Python 3.x: RCE in Python applications that accept floats as untrusted input

di · on Feb 18, 2021

Already fixed in Python 3.6, 3.7, 3.8 and 3.9: https://bugs.python.org/issue42938

3.6.13 and 3.7.10 have already been released with the fix: https://www.python.org/downloads/release/python-3613/ https://www.python.org/downloads/release/python-3710/

The 3.8.8 and 3.9.2 release candidates with the fix will be promoted on Monday March 1st: https://discuss.python.org/t/python-3-9-2rc1-and-3-8-8rc1-ar...

If you're on 3.5 or lower, these versions are no longer receiving security fixes and will not be patched: https://python-release-cycle.glitch.me/

AaronFriel · on Feb 19, 2021

Surely delaying an RCE fix for two weeks on supported versions of Python is a mistake.

hexa- · on Feb 19, 2021

Distros are backporting security patches into their releases, so no harm done.
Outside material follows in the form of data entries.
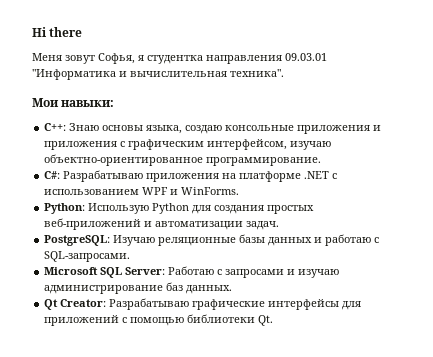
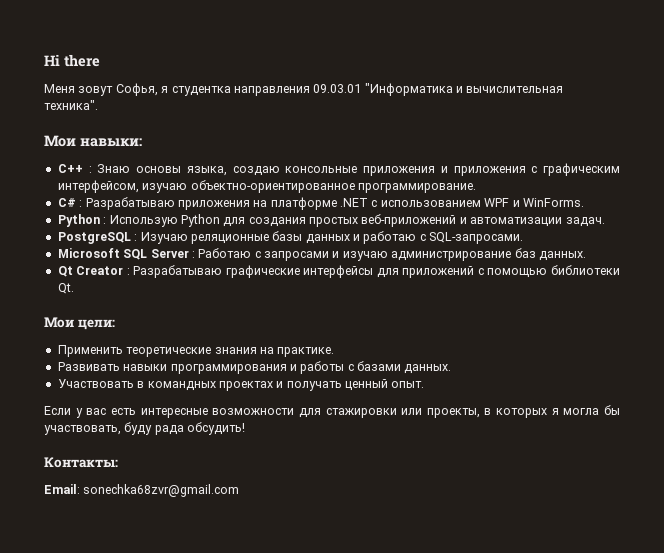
- C++: Знаю основы языка, создаю консольные приложения и приложения с графическим интерфейсом, изучаю объектно-ориентированное программирование.
+ C++ : Знаю основы языка, создаю консольные приложения и приложения с графическим интерфейсом, изучаю объектно-ориентированное программирование.
- C#: Разрабатываю приложения на платформе .NET с использованием WPF и WinForms.
+ C# : Разрабатываю приложения на платформе .NET с использованием WPF и WinForms.
- Python: Использую Python для создания простых веб-приложений и автоматизации задач.
+ Python : Использую Python для создания простых веб-приложений и автоматизации задач.
- PostgreSQL: Изучаю реляционные базы данных и работаю с SQL-запросами.
+ PostgreSQL : Изучаю реляционные базы данных и работаю с SQL-запросами.
- Microsoft SQL Server: Работаю с запросами и изучаю администрирование баз данных.
+ Microsoft SQL Server : Работаю с запросами и изучаю администрирование баз данных.
- Qt Creator: Разрабатываю графические интерфейсы для приложений с помощью библиотеки Qt.
+ Qt Creator : Разрабатываю графические интерфейсы для приложений с помощью библиотеки Qt.
+ Мои цели:
+ Применить теоретические знания на практике.
+ Развивать навыки программирования и работы с базами данных.
+ Участвовать в командных проектах и получать ценный опыт.
+ Если у вас есть интересные возможности для стажировки или проекты, в которых я могла бы участвовать, буду рада обсудить!
+ Контакты:
+ Email: sonechka68zvr@gmail.com

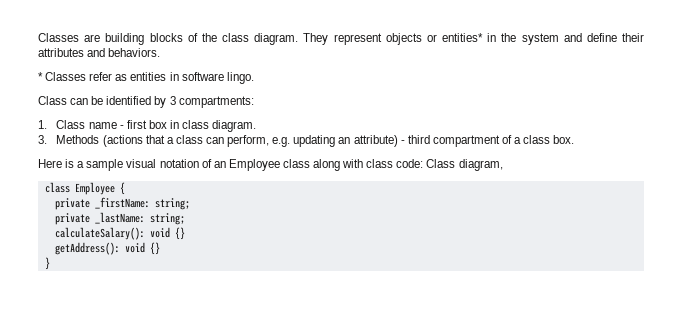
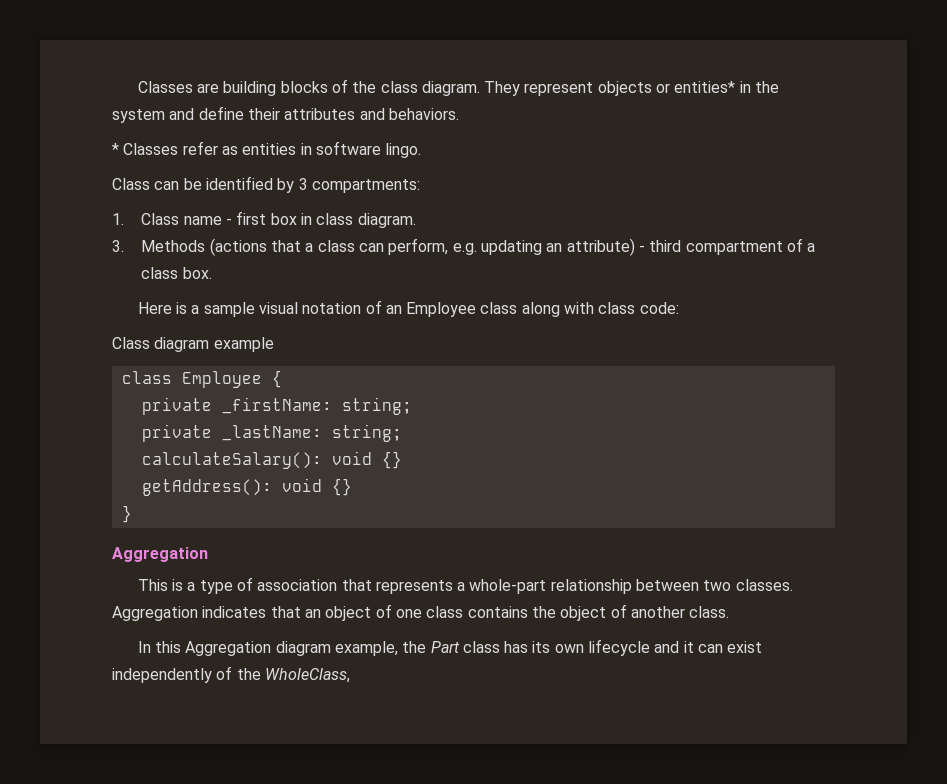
- Here is a sample visual notation of an Employee class along with class code: Class diagram,
+ Here is a sample visual notation of an Employee class along with class code:
+ Class diagram example
  }
+ Aggregation
+ This is a type of association that represents a whole-part relationship between two classes. Aggregation indicates that an object of one class contains the object of another class.
+ In this Aggregation diagram example, the Part class has its own lifecycle and it can exist independently of the WholeClass,

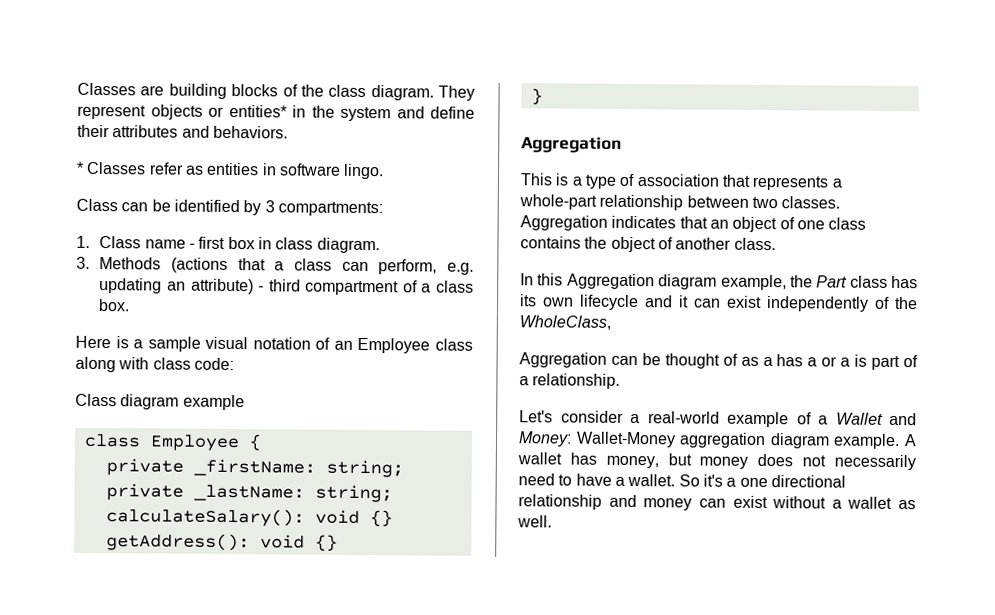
+ Aggregation can be thought of as a has a or a is part of a relationship.
+ Let's consider a real-world example of a Wallet and Money: Wallet-Money aggregation diagram example. A wallet has money, but money does not necessarily need to have a wallet. So it's a one directional relationship and money can exist without a wallet as well.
If you rely on the python.org releases and don't build from source, then yes, that is a bit sad.

Case in point: The Debian security tracker, see their notes section referencing each commit.

https://security-tracker.debian.org/tracker/CVE-2021-3177

AaronFriel · on Feb 19, 2021

The python:3.8 and python:3.9 container images if used to build web services such as Django with GIS extensions may have an RCE until Python.org sources are updated.

hexa- · on Feb 19, 2021

Why can't the base image receive those patches as well?

AaronFriel · on Feb 19, 2021

Those images pull from python.org sources, see:

https://github.com/docker-library/python/blob/master/3.8/bus...

di · on Feb 19, 2021

The release candidates are already available to use if you don't want to wait 2 weeks.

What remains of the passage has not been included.